* **Records provided**
============================================================

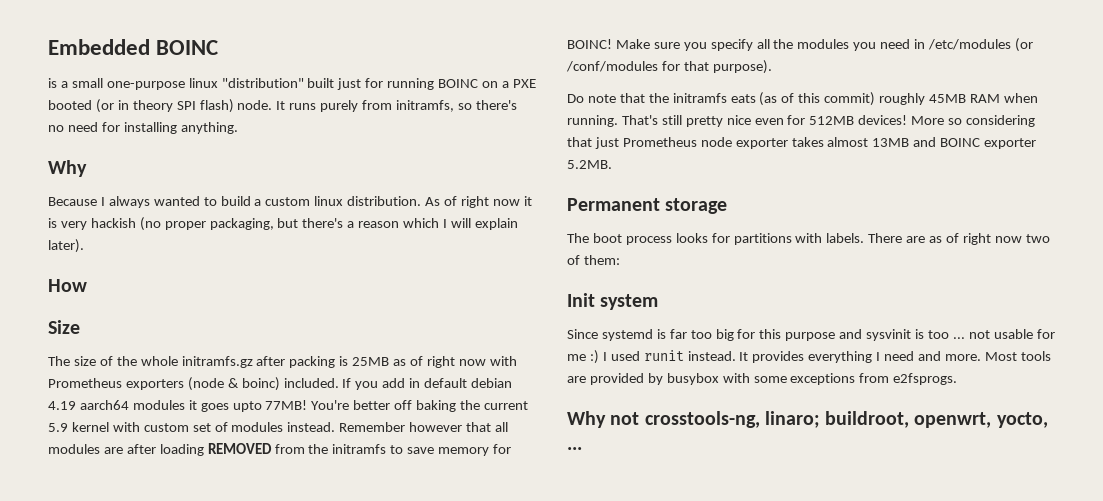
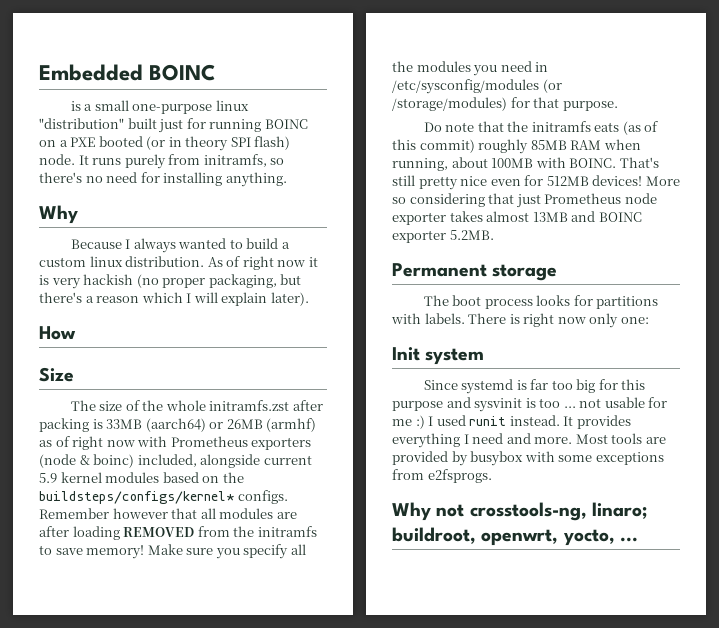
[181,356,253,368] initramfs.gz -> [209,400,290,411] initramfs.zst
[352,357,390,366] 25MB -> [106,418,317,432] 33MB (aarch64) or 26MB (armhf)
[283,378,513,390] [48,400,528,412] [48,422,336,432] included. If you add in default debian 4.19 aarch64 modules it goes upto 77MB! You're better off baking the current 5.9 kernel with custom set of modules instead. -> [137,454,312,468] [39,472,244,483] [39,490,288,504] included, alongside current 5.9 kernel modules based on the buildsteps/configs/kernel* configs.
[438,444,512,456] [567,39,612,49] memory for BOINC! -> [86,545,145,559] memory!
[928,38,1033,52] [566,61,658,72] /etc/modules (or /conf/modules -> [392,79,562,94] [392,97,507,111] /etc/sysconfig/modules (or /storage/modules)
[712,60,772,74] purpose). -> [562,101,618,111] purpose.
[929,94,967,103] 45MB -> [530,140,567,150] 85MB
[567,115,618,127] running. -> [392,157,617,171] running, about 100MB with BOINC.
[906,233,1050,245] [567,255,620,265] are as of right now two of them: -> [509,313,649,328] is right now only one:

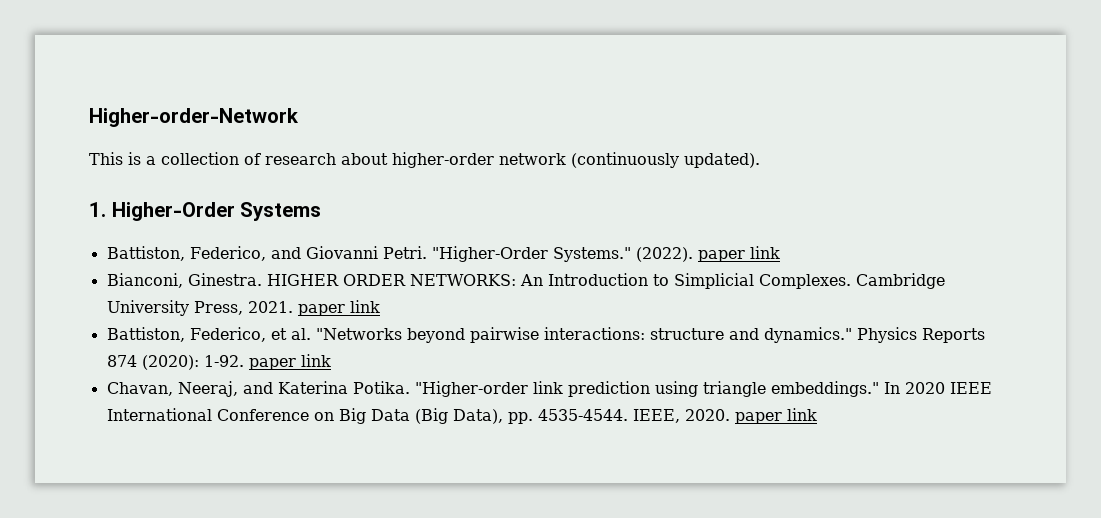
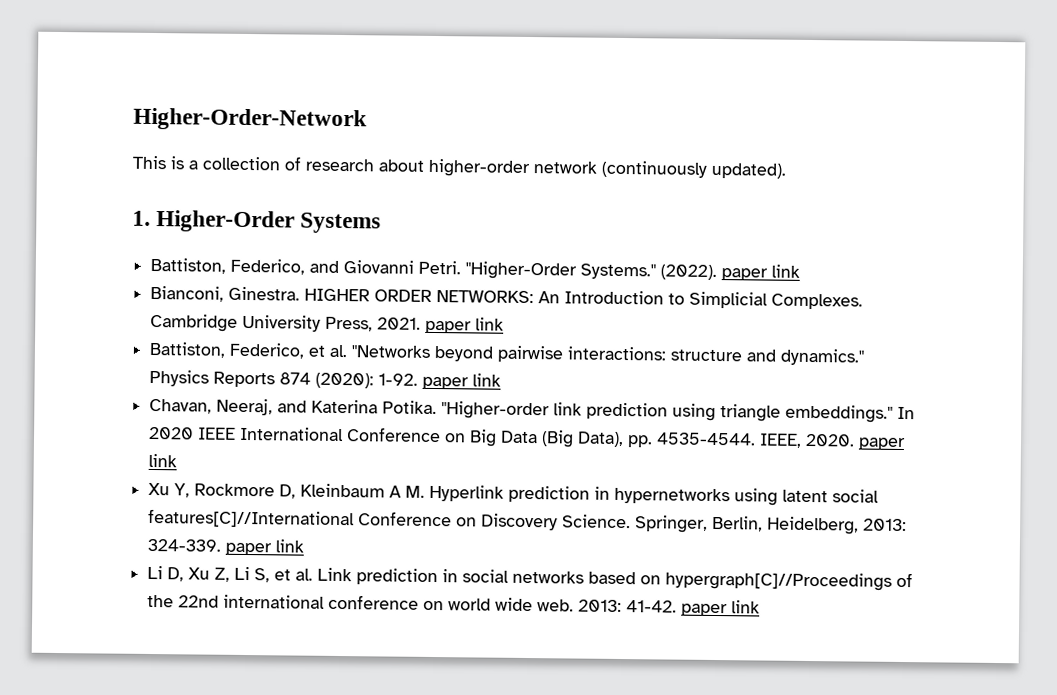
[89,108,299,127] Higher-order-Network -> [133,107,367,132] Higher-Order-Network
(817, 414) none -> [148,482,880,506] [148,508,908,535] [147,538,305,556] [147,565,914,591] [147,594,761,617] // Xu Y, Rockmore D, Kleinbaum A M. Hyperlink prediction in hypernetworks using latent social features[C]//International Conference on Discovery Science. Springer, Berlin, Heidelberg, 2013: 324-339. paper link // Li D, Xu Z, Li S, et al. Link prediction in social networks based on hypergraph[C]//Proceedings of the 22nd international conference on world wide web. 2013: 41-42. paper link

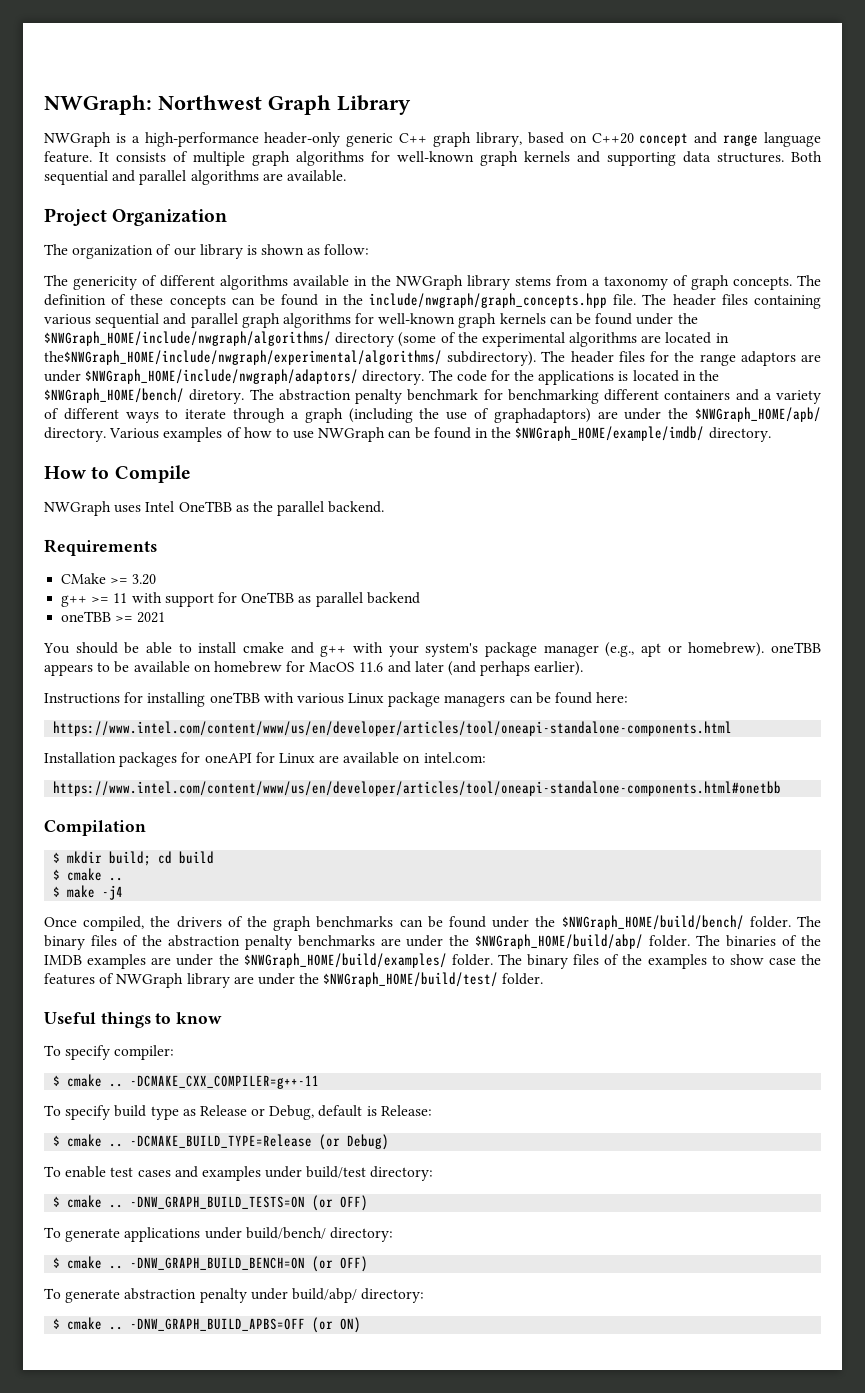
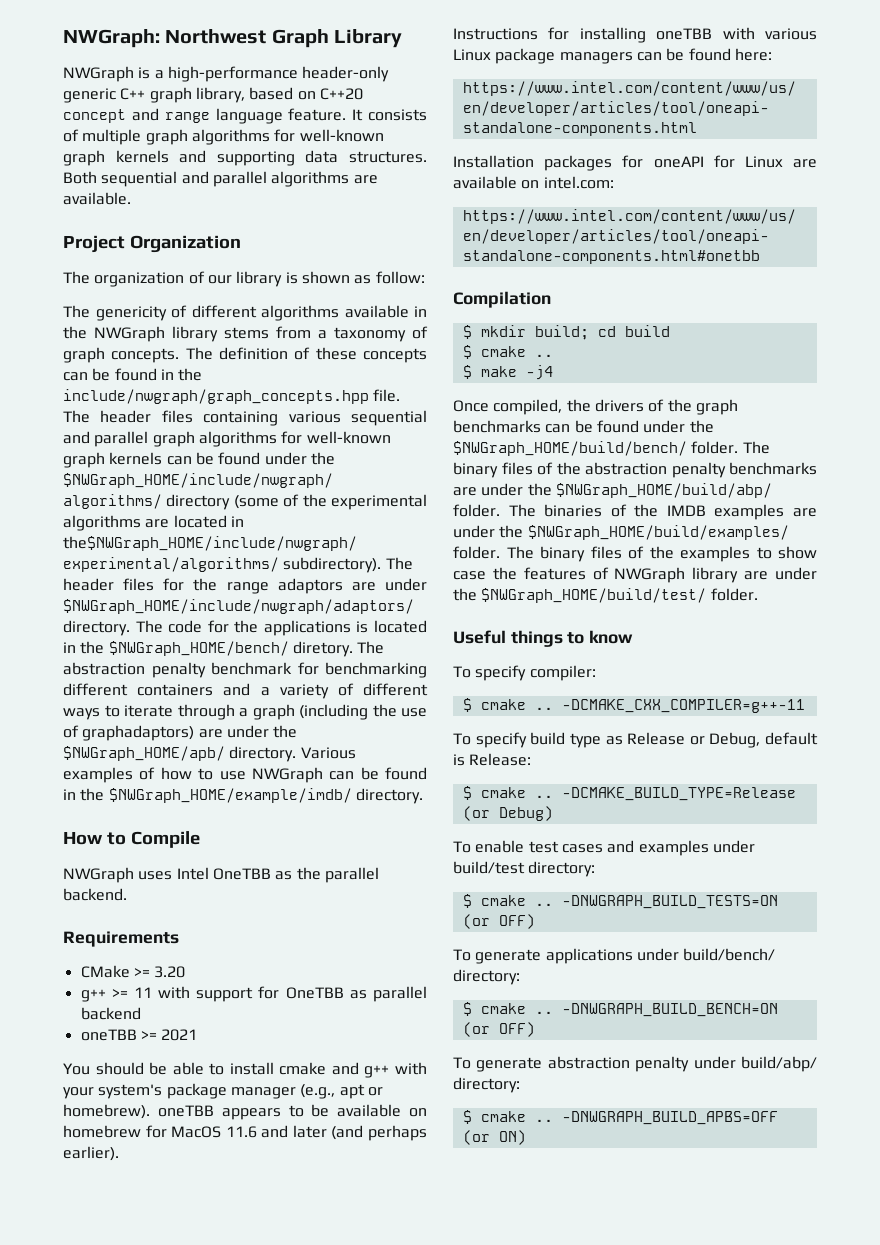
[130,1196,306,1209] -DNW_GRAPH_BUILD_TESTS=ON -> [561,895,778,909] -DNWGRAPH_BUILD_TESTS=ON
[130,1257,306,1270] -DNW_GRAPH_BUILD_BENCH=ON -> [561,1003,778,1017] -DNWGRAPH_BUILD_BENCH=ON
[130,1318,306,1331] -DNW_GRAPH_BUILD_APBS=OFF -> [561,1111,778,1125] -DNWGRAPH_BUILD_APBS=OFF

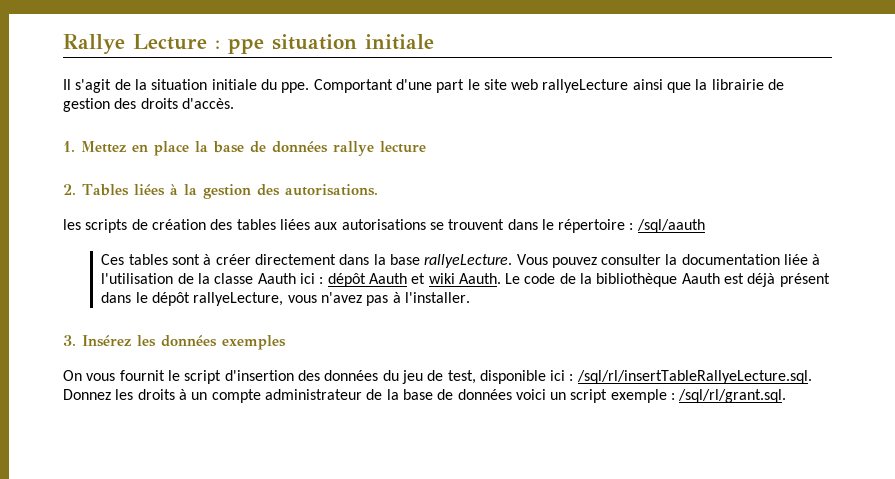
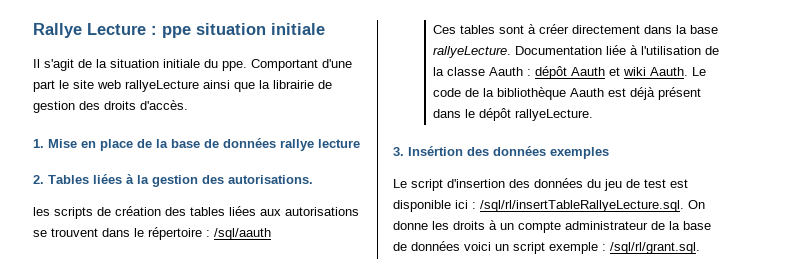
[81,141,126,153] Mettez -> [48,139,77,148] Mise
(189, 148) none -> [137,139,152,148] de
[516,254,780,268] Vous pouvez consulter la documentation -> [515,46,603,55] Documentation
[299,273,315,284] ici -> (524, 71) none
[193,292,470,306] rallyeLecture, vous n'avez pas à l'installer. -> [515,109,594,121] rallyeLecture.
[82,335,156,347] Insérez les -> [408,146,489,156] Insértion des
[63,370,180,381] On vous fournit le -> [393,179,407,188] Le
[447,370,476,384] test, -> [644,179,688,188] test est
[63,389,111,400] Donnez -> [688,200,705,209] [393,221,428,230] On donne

============================================================

Please copy the data shown above precisely, leaving the images out.

[181,356,253,368] initramfs.gz -> [209,400,290,411] initramfs.zst
[352,357,390,366] 25MB -> [106,418,317,432] 33MB (aarch64) or 26MB (armhf)
[283,378,513,390] [48,400,528,412] [48,422,336,432] included. If you add in default debian 4.19 aarch64 modules it goes upto 77MB! You're better off baking the current 5.9 kernel with custom set of modules instead. -> [137,454,312,468] [39,472,244,483] [39,490,288,504] included, alongside current 5.9 kernel modules based on the buildsteps/configs/kernel* configs.
[438,444,512,456] [567,39,612,49] memory for BOINC! -> [86,545,145,559] memory!
[928,38,1033,52] [566,61,658,72] /etc/modules (or /conf/modules -> [392,79,562,94] [392,97,507,111] /etc/sysconfig/modules (or /storage/modules)
[712,60,772,74] purpose). -> [562,101,618,111] purpose.
[929,94,967,103] 45MB -> [530,140,567,150] 85MB
[567,115,618,127] running. -> [392,157,617,171] running, about 100MB with BOINC.
[906,233,1050,245] [567,255,620,265] are as of right now two of them: -> [509,313,649,328] is right now only one:

[89,108,299,127] Higher-order-Network -> [133,107,367,132] Higher-Order-Network
(817, 414) none -> [148,482,880,506] [148,508,908,535] [147,538,305,556] [147,565,914,591] [147,594,761,617] // Xu Y, Rockmore D, Kleinbaum A M. Hyperlink prediction in hypernetworks using latent social features[C]//International Conference on Discovery Science. Springer, Berlin, Heidelberg, 2013: 324-339. paper link // Li D, Xu Z, Li S, et al. Link prediction in social networks based on hypergraph[C]//Proceedings of the 22nd international conference on world wide web. 2013: 41-42. paper link

[130,1196,306,1209] -DNW_GRAPH_BUILD_TESTS=ON -> [561,895,778,909] -DNWGRAPH_BUILD_TESTS=ON
[130,1257,306,1270] -DNW_GRAPH_BUILD_BENCH=ON -> [561,1003,778,1017] -DNWGRAPH_BUILD_BENCH=ON
[130,1318,306,1331] -DNW_GRAPH_BUILD_APBS=OFF -> [561,1111,778,1125] -DNWGRAPH_BUILD_APBS=OFF

[81,141,126,153] Mettez -> [48,139,77,148] Mise
(189, 148) none -> [137,139,152,148] de
[516,254,780,268] Vous pouvez consulter la documentation -> [515,46,603,55] Documentation
[299,273,315,284] ici -> (524, 71) none
[193,292,470,306] rallyeLecture, vous n'avez pas à l'installer. -> [515,109,594,121] rallyeLecture.
[82,335,156,347] Insérez les -> [408,146,489,156] Insértion des
[63,370,180,381] On vous fournit le -> [393,179,407,188] Le
[447,370,476,384] test, -> [644,179,688,188] test est
[63,389,111,400] Donnez -> [688,200,705,209] [393,221,428,230] On donne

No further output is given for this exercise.